A FREE PRESS IN THE CROSS HAIRS
The US-funded news outlet Radio Free Asia has announced the suspension of some Cantonese programmes and commentaries, citing concerns about press freedom in Hong Kong and the “red lines” of the national security law.
Journalism teachers at Hong Kong’s leading universities have reported growing concerns over their ability to teach the subject in light of the increasing crackdown on press freedom within the city.
On 31 January 2021, the Foreign Correspondents Club of China published its annual report which found that the media environment in Hong Kong continues to deteriorate at a worrying pace as a result of the National Security Law.
A joint-statement signed by twenty-one countries has condemned the ongoing crackdown on press freedom in Hong Kong.

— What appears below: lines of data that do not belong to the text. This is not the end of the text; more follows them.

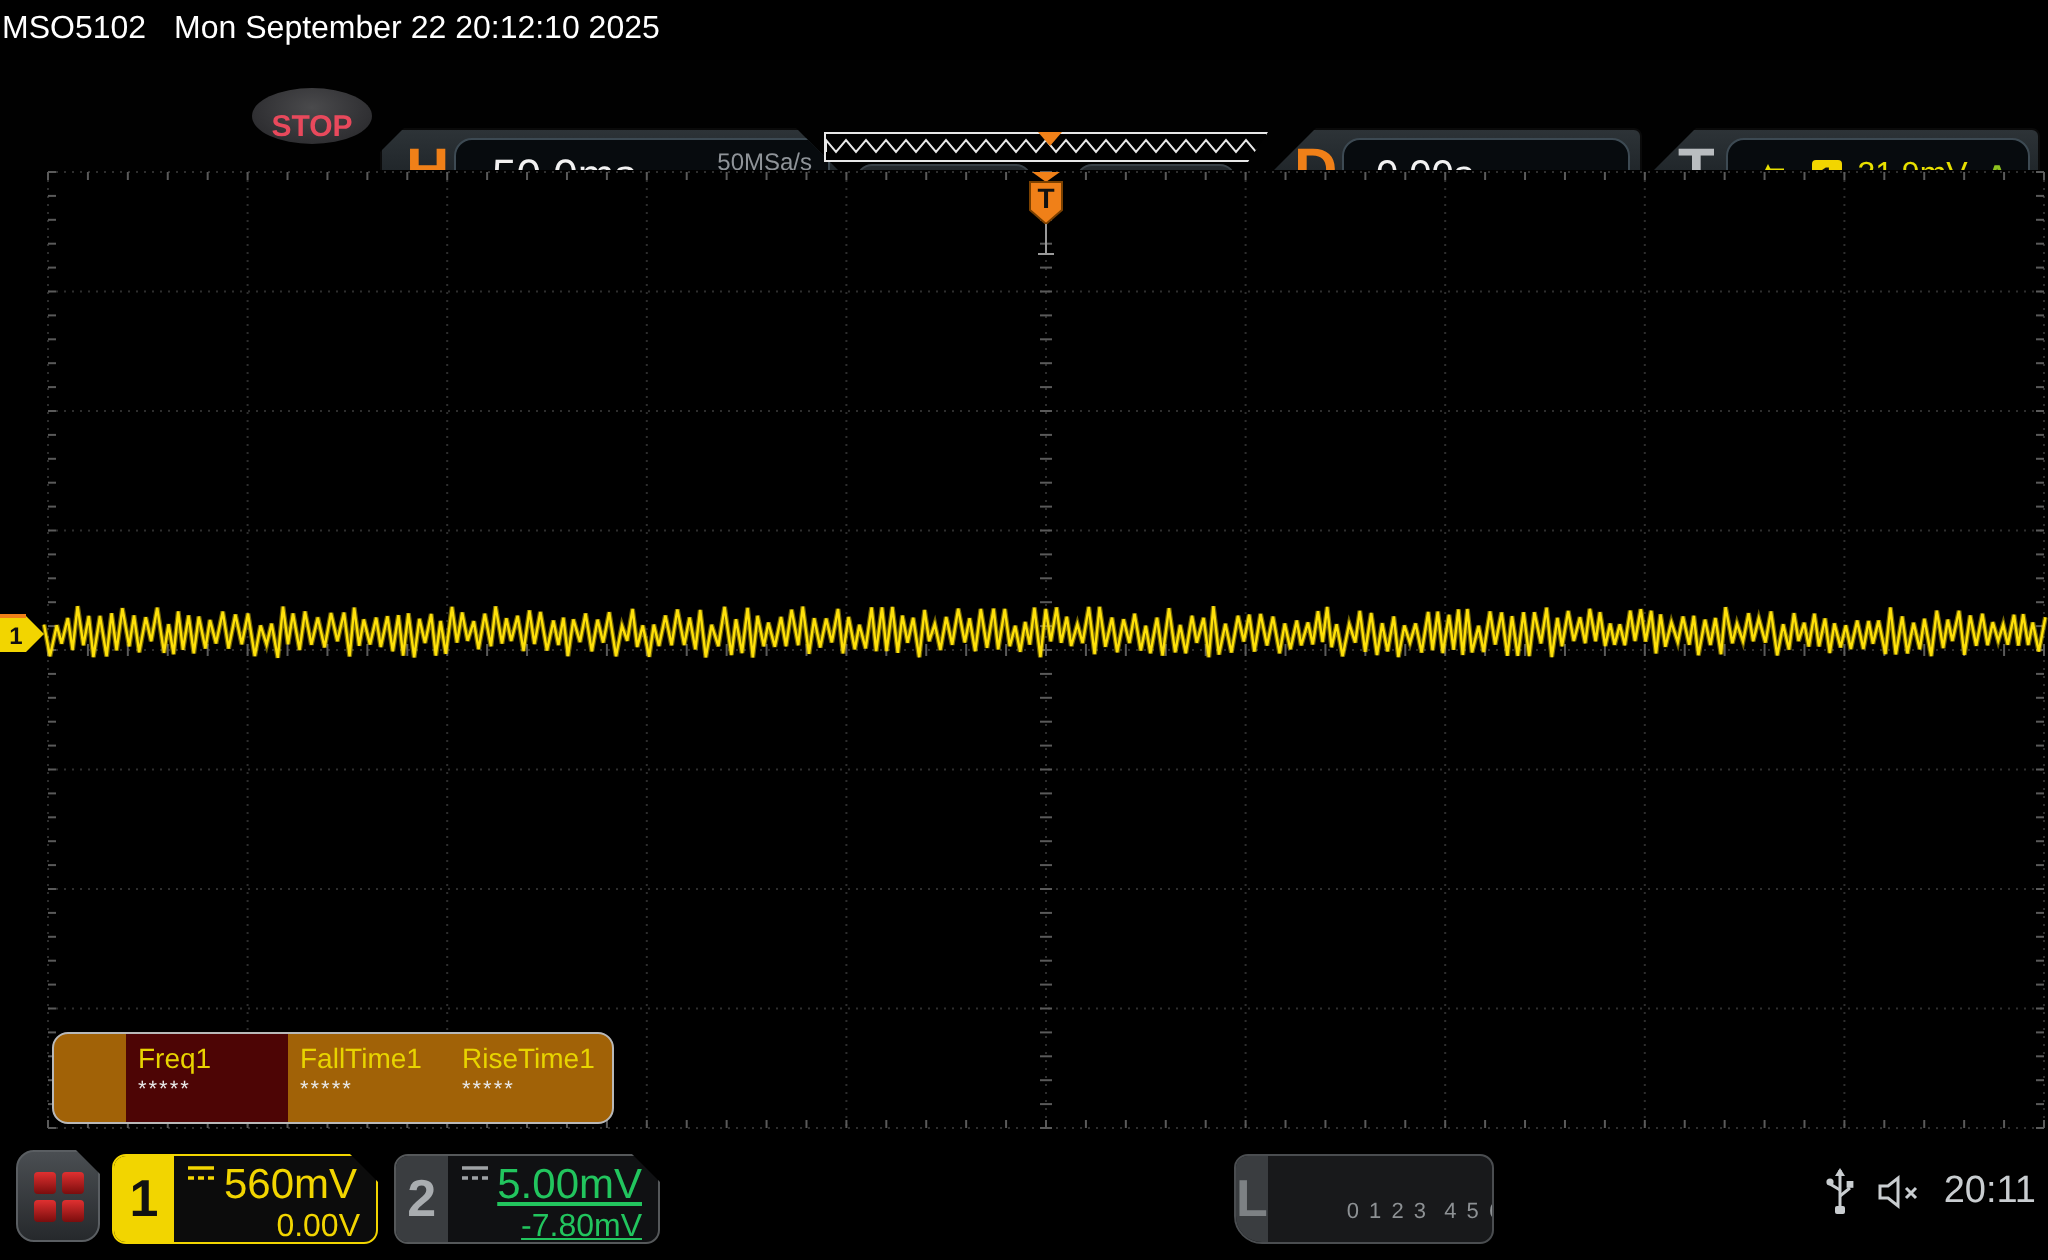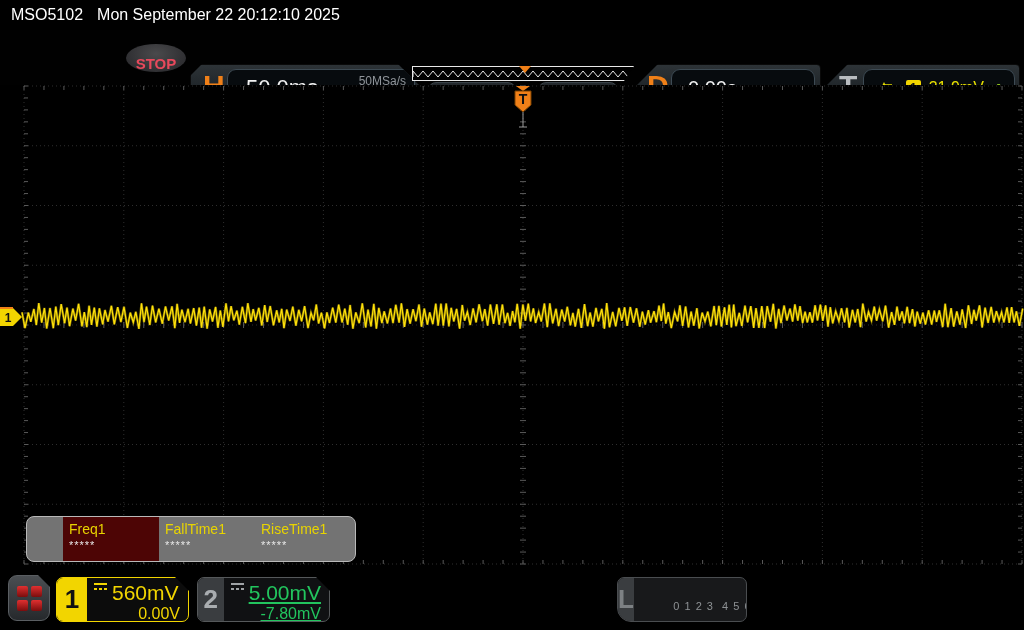"MSO5102" .topbar { padding-left: 11px -> 1px }
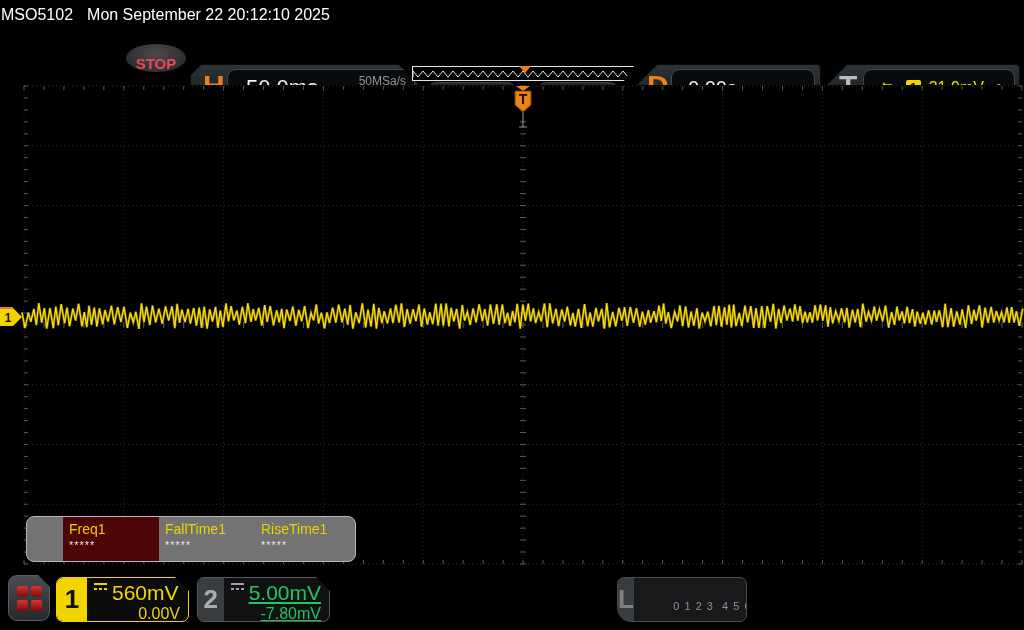"Freq1" .meas-panel { background: #737373 -> #a16207; width: 330px -> 281px }
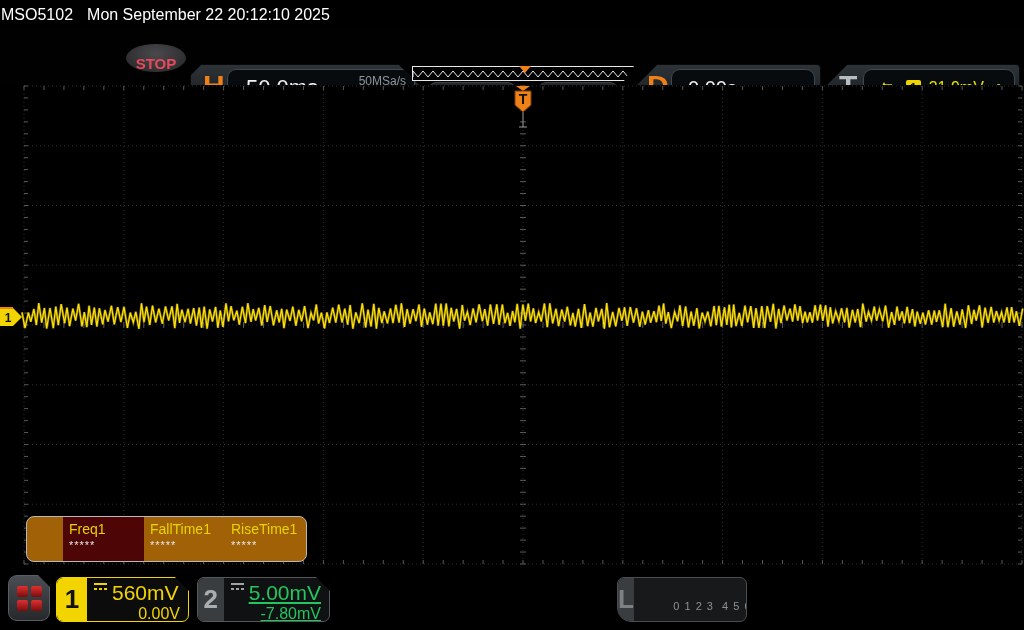"20:11" div.status-icons { html: none -> <div> <svg> <path></path> <path></path> <path></path> <circle></circle> <rect></rect> <rect></rect> </svg> <svg> <path></path> <path></path> </svg> <span>20:11</span> </div> }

THE STATE OF THE RULE OF LAW
On 16 February 2022, Andrew Kan was appointed by the Hong Kong Police as its new head of the National Security Department. This follows his predecessor being found in an unlicenced massage parlour and transferred from his post as a result.
Two workers at a pro-democracy cake shop were attacked by five assailants believed to be associated with a pro-Beijing group.
On 26 January 2022, it was reported that the newly elected “patriots only” Legislative Council has passed the controversial immigration ordinance, which brings in news powers including the introduction of mainland style “exit bans”.
THE EXTENSION OF CHINA’S “GREAT FIRE WALL”
On 14 February 2022, Hong Kong Watch received reports that its website was no longer accessible through networks in Hong Kong. The website is at least the fourth website to be blocked in the city since the imposition of the National Security Law in July 2020. Under the draconian law, authorities can order internet providers to remove content deemed to constitute or encourage subversion, secession, collusion with foreign forces or terrorist acts, all of which are vaguely defined.
HONG KONG CHIEF EXECUTIVE “SELECTION” POSTPONED DUE TO COVID-19
On 18 February 2022, the Hong Kong Chief Executive, Carrie Lam, used an emergency law to postpone the upcoming Hong Kong Chief Executive “selection” due to rising COVID-19 cases.
The selection was due to take place in March 2022 and would have seen an election committee of 1,500 members stacked with pro-Beijing loyalists pick the next Hong Kong Chief Executive.
Carrie Lam’s decision to postpone the selection to 8 May 2022 follows a high-level meeting in Shenzhen between the Hong Kong Chief Executive and officials from Beijing to discuss the rising number of COVID-19 cases in the city. Pro-Beijing media has reported that Xi Jinping has instructed the Hong Kong Government to make tackling COVID-19 the “main responsibility” and “overriding priority”.
It has been reported that the Vatican has quietly moved its representatives out of Hong Kong and Taiwan.
Bank of America, the second-largest US bank by assets, has started a review of its Hong Kong business to identify workers who can be relocated to Singapore, as a result of the continued COVID-19 travel restrictions.
On 24 February 2022, the UK Government has announced its intention to expand the BNO Visa Scheme in October 2022 for those Hong Kongers born on or after 1997 who have one BNO parent. This will allow young Hong Kongers to directly register for the scheme.
A group of prominent parliamentarians and former parliamentarians have written to the Minister of Finance and President of the Pension Board to raise their concern over Canadian pension investments in Chinese companies subject to US sanctions/investment bans for their links to Xinjiang and investments in Alibaba and Tencent.
In the first nine months of 2021, nearly 14,500 Hong Kongers applied for work visas under Canada’s lifeboat scheme and student visas following the ongoing human rights crackdown in the city.
A report published by the International Labour Organisation has found an acute decline in the respect for civil liberties and freedom of association in Hong Kong. In the report, the International Labour Organisation also noted that the Hong Kong Government has refused its requests to consult on the application of the National Security Law.